Re: [HACKERS] logical decoding of two-phase transactions

From: Petr Jelinek <petr(dot)jelinek(at)2ndquadrant(dot)com>
To: Nikhil Sontakke <nikhils(at)2ndquadrant(dot)com>
Cc: Andres Freund <andres(at)anarazel(dot)de>, Tomas Vondra <tomas(dot)vondra(at)2ndquadrant(dot)com>, Craig Ringer <craig(at)2ndquadrant(dot)com>, Peter Eisentraut <peter(dot)eisentraut(at)2ndquadrant(dot)com>, Simon Riggs <simon(at)2ndquadrant(dot)com>, Sokolov Yura <y(dot)sokolov(at)postgrespro(dot)ru>, Stas Kelvich <s(dot)kelvich(at)postgrespro(dot)ru>, Dmitry Dolgov <9erthalion6(at)gmail(dot)com>, Tom Lane <tgl(at)sss(dot)pgh(dot)pa(dot)us>, Masahiko Sawada <sawada(dot)mshk(at)gmail(dot)com>, PostgreSQL Hackers <pgsql-hackers(at)postgresql(dot)org>, Robert Haas <robertmhaas(at)gmail(dot)com>
Subject: Re: [HACKERS] logical decoding of two-phase transactions
Date: 2018-03-30 17:27:18
Message-ID: f92d74fe-0e55-4c9b-a342-4c134591f1be@2ndquadrant.com
Views: Raw Message | Whole Thread | Download mbox | Resend email
Thread:
Lists: pgsql-hackers

On 30/03/18 09:56, Nikhil Sontakke wrote:
>
>> I as wondering how to hide this. Best idea I had so far would be to put
>> it in heap_beginscan (and index_beginscan given that catalog scans use
>> is as well) behind some condition. That would also improve performance
>> because locking would not need to happen for syscache hits. The problem
>> is however how to inform the heap_beginscan about the fact that we are
>> in 2PC decoding. We definitely don't want to change all the scan apis
>> for this. I wonder if we could add some kind of property to Snapshot
>> which would indicate this fact - logical decoding is using it's own
>> snapshots it could inject the information about being inside the 2PC
>> decoding.
>>
>
> The idea of adding that info in the Snapshot itself is interesting. We
> could introduce a logicalxid field in SnapshotData to point to the XID
> that the decoding backend is interested in. This could be added only
> for the 2PC case. Support in the future for in-progress transactions
> could use this field as well. If it's a valid XID, we could call
> LogicalLockTransaction/LogicalUnlockTransaction on that XID from
> heap_beginscan/head_endscan respectively. I can also look at what
> other *_beginscan APIs would need this as well.
>

So I have spent some significant time today thinking about this (the
issue in general not this specific idea). And I think this proposal does
not work either.

The problem is that we fundamentally want two things, not one. It's true
we want to block ABORT from finishing while we are reading catalogs, but
the other important part is that we want to bail gracefully when ABORT
happened for the transaction being decoded.

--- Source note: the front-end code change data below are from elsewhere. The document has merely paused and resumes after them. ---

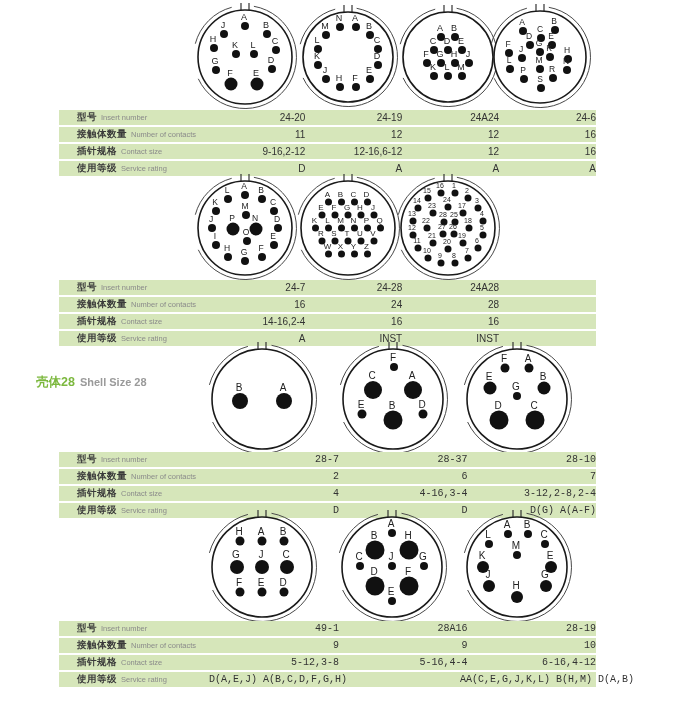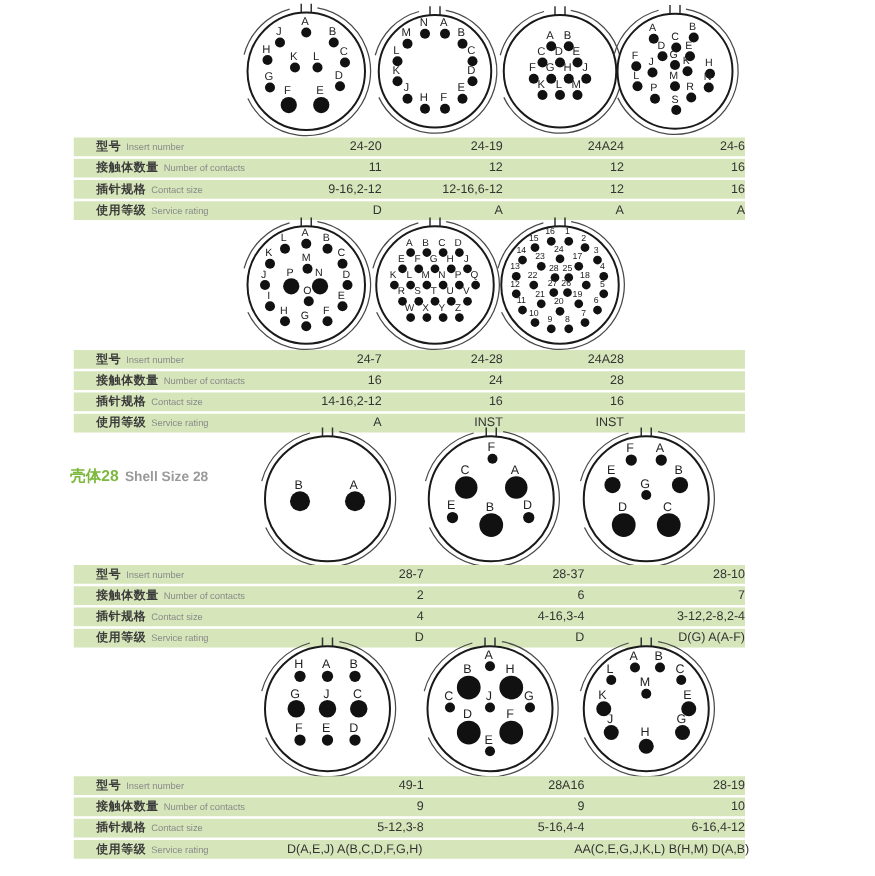--- a/index.html
+++ b/index.html
@@ -393,7 +393,7 @@
             <span class="zh">插针规格</span>
             <span class="en">Contact size</span>
           </div>
-          <div class="tval">14-16,2-12</div>
+          <div class="tval">14-16,2-4</div>
           <div class="tval">16</div>
           <div class="tval">16</div>
           <div class="tval"></div>

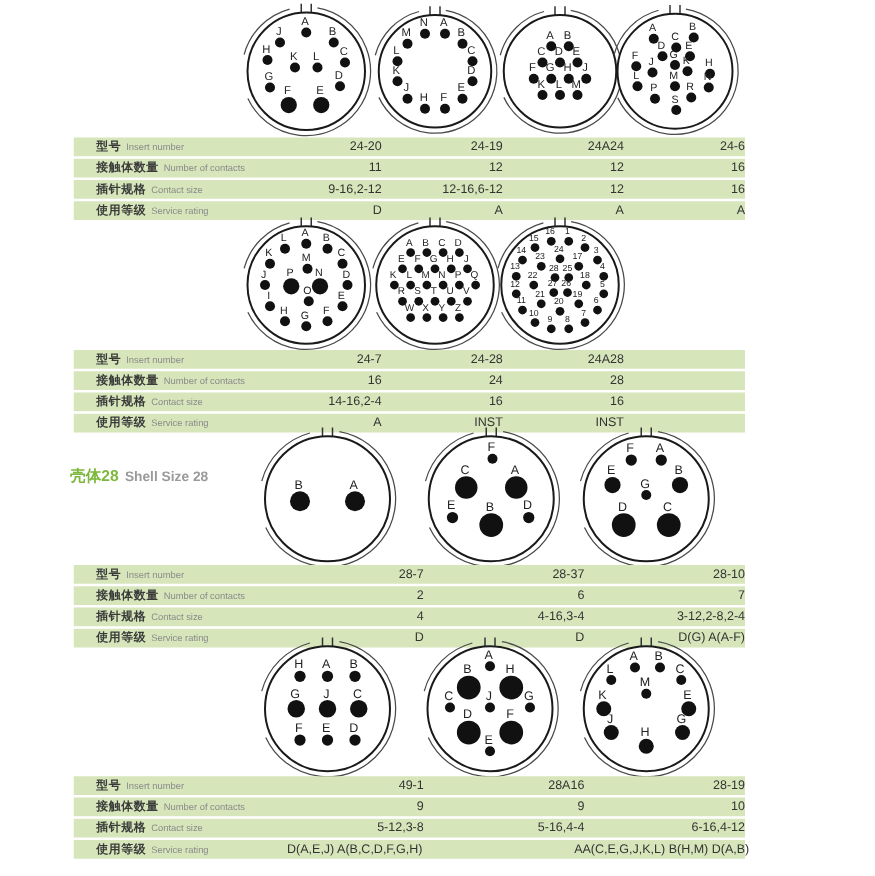--- a/index.html
+++ b/index.html
@@ -18,7 +18,7 @@
   .cols4 .tval{width:98px;}
   .cols3 .tval{width:130px;}
   .tfill{flex:1;}
-  .shell-label{position:absolute;left:56px;top:372px;white-space:nowrap;}
+  .shell-label{position:absolute;left:36px;top:372px;white-space:nowrap;}
   .shell-label .zh{color:#7cb83e;font-weight:bold;font-size:12.5px;}
   .shell-label .en{color:#9a9a9a;font-weight:bold;font-size:11px;margin-left:5px;}
   svg text{font-family:"Liberation Sans", sans-serif;fill:#222;}

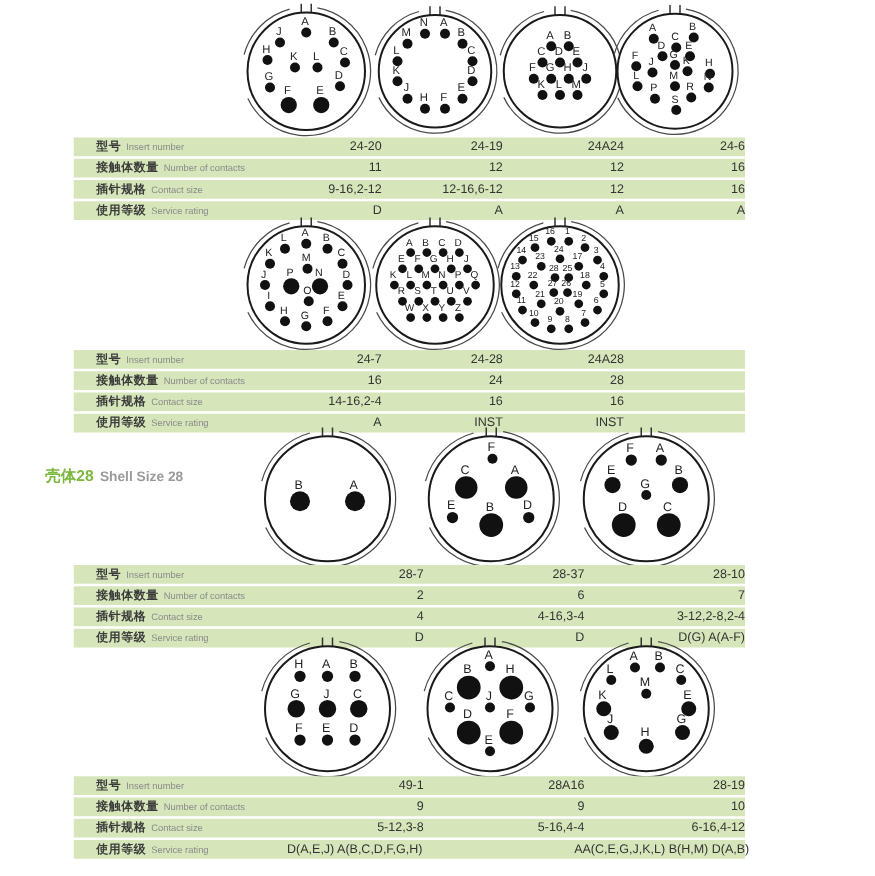--- a/index.html
+++ b/index.html
@@ -16,7 +16,7 @@
   .tlabel .en{font-size:7.5px;color:#8a8a8a;margin-left:4px;}
   .tval{text-align:right;font-size:10px;color:#333;white-space:nowrap;}
   .cols4 .tval{width:98px;}
-  .cols3 .tval{width:130px;}
+  .cols3 .tval{width:130px;font-family:Liberation Mono, monospace;}
   .tfill{flex:1;}
   .shell-label{position:absolute;left:36px;top:372px;white-space:nowrap;}
   .shell-label .zh{color:#7cb83e;font-weight:bold;font-size:12.5px;}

In other words,, if we do the locking transparently somewhere in the
scan or catalog read or similar there is no way to let the plugin know
that it should bail. So the locking code that's called from several
layers deep would have only one option, to ERROR. I don't think we want
to throw ERRORs when transaction which is being decoded has been aborted
as that disrupts the replication.

I think that we basically only have two options here that can satisfy
both blocking ABORT and bailing gracefully in case ABORT has happened.
Either the plugin has full control over locking (as in the patch), so
that it can bail when the locking function reports that the transaction
has aborted. Or we do the locking around the plugin calls, ie directly
in logical decoding callback wrappers or similar.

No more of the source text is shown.